Chagas Disease: Brazil and Mexico collaborate in Virtual Vector Project
Sept 25, 2014
Recently described by Mexico’s INSP as a “forgotten disease,” Chagas disease infects over 7 million people worldwide. The disease, which is spread by certain species of triatomine bugs, or “kissing bugs,” is endemic in rural areas of many Latin American countries, and can manifest in both acute and chronic stages.
As there is no vaccine for Chagas disease, vector control is the strongest method of prevention. Public health workers in affected areas strive to educate the public of the risks of Chagas disease, and provide countermeasures to areas with triatomine bug infestations. However, the insects' response to preventive measures and fumigation varies by species. Under the leadership of the University of Kansas, IANPHI Members FIOCRUZ (Brazil) and INSP (Mexico) are partnering in the Virtual Vector Project.
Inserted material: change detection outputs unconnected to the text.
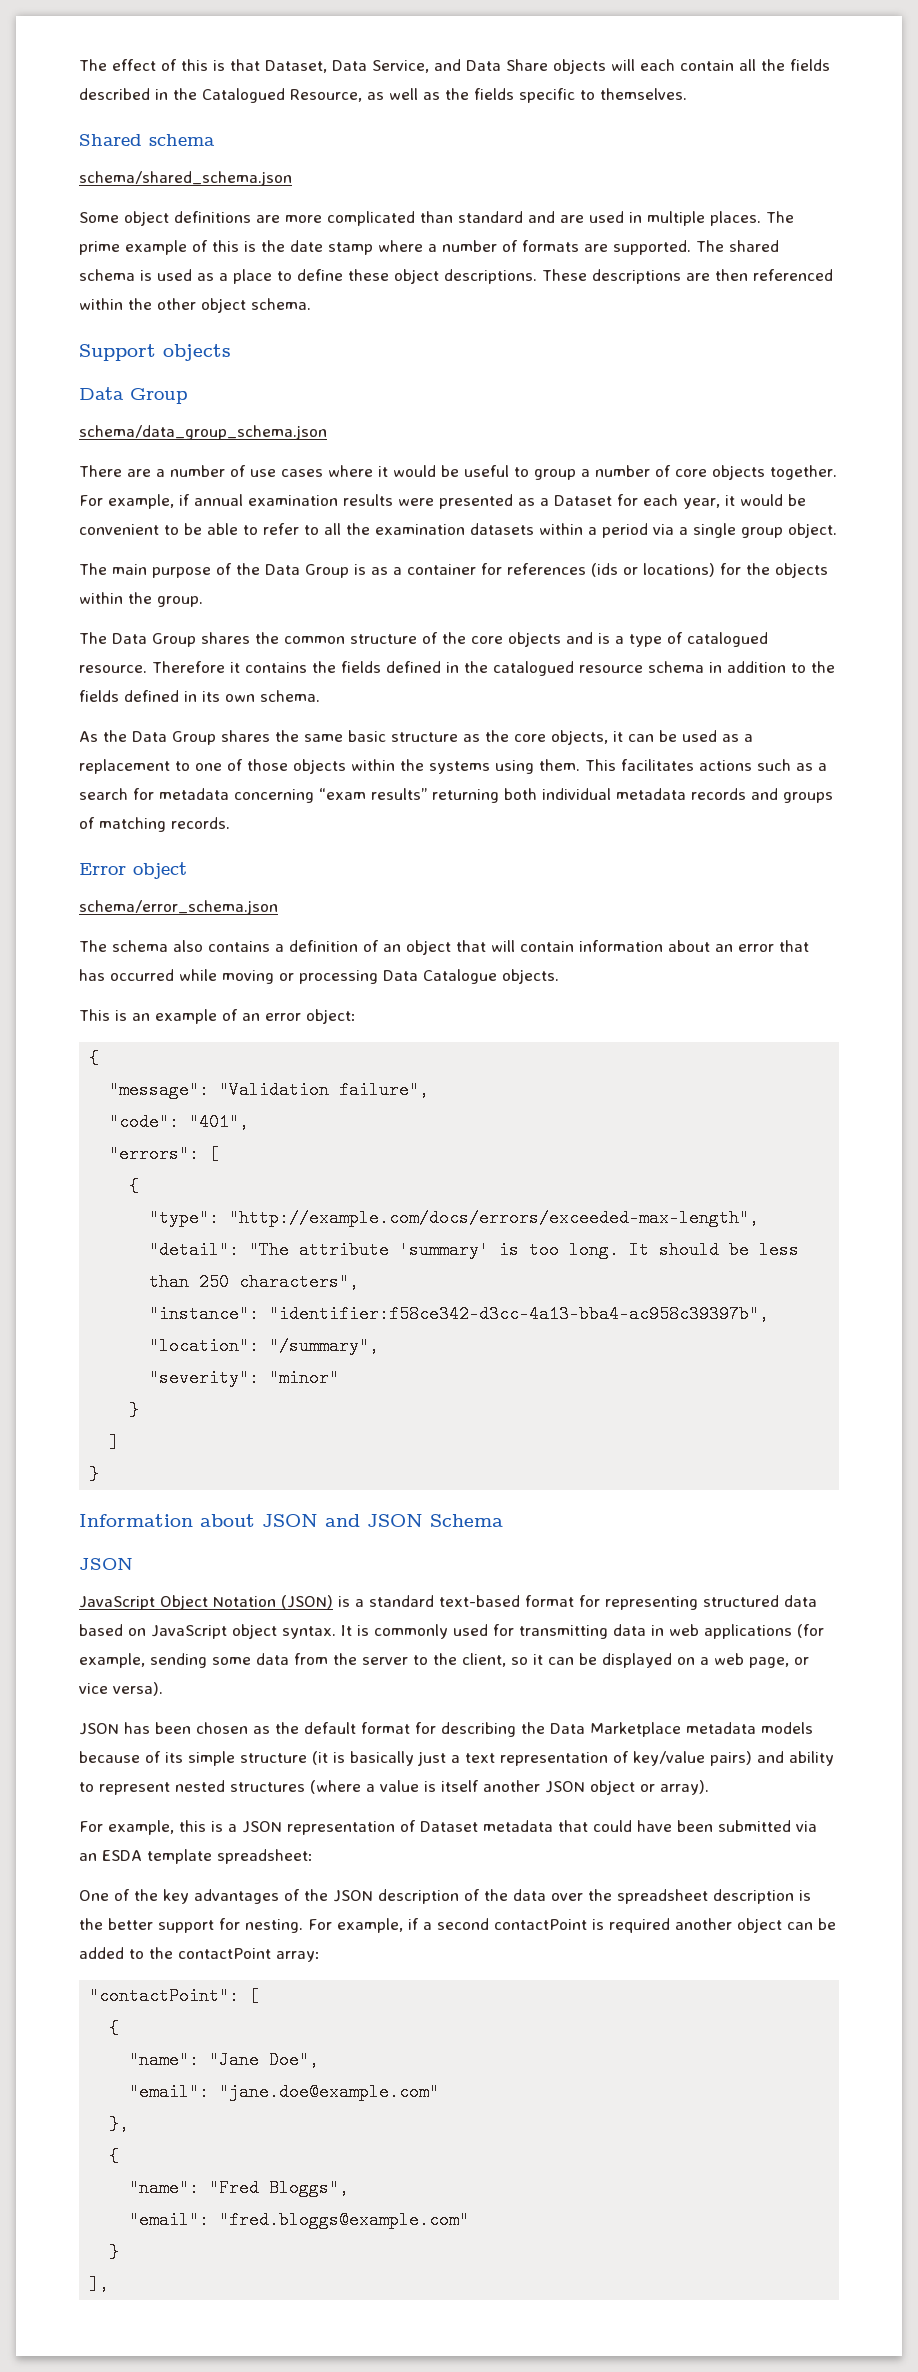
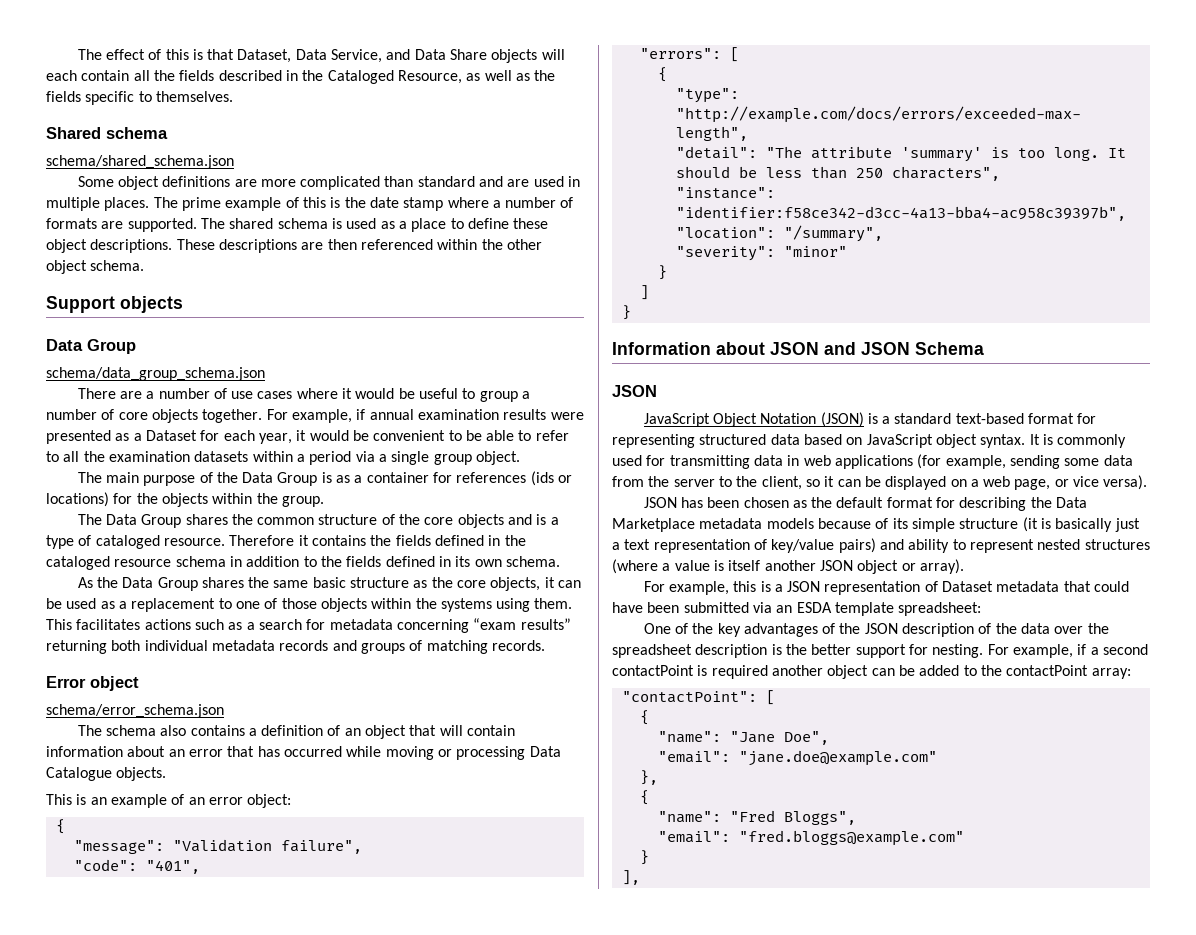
- The effect of this is that Dataset, Data Service, and Data Share objects will each contain all the fields described in the Catalogued Resource, as well as the fields specific to themselves.
+ The effect of this is that Dataset, Data Service, and Data Share objects will each contain all the fields described in the Cataloged Resource, as well as the fields specific to themselves.
- The Data Group shares the common structure of the core objects and is a type of catalogued resource.
+ The Data Group shares the common structure of the core objects and is a type of cataloged resource.
- Therefore it contains the fields defined in the catalogued resource schema in addition to the fields defined in its own schema.
+ Therefore it contains the fields defined in the cataloged resource schema in addition to the fields defined in its own schema.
The project aims to develop an insect recognition software which will assist local public health workers in identifying and addressing the insects, in order to better protect homes and communities from Chagas disease. This new, innovative approach is expected to have significant impact in Chagas disease contol, and may be expanded to identify mosquitoes and ticks. Learn more about the project here.
In addition to the Virtual Vector Project, INSP has developed promotional materials to assist in educating the public about the risks and treatment of this "forgotten diesase".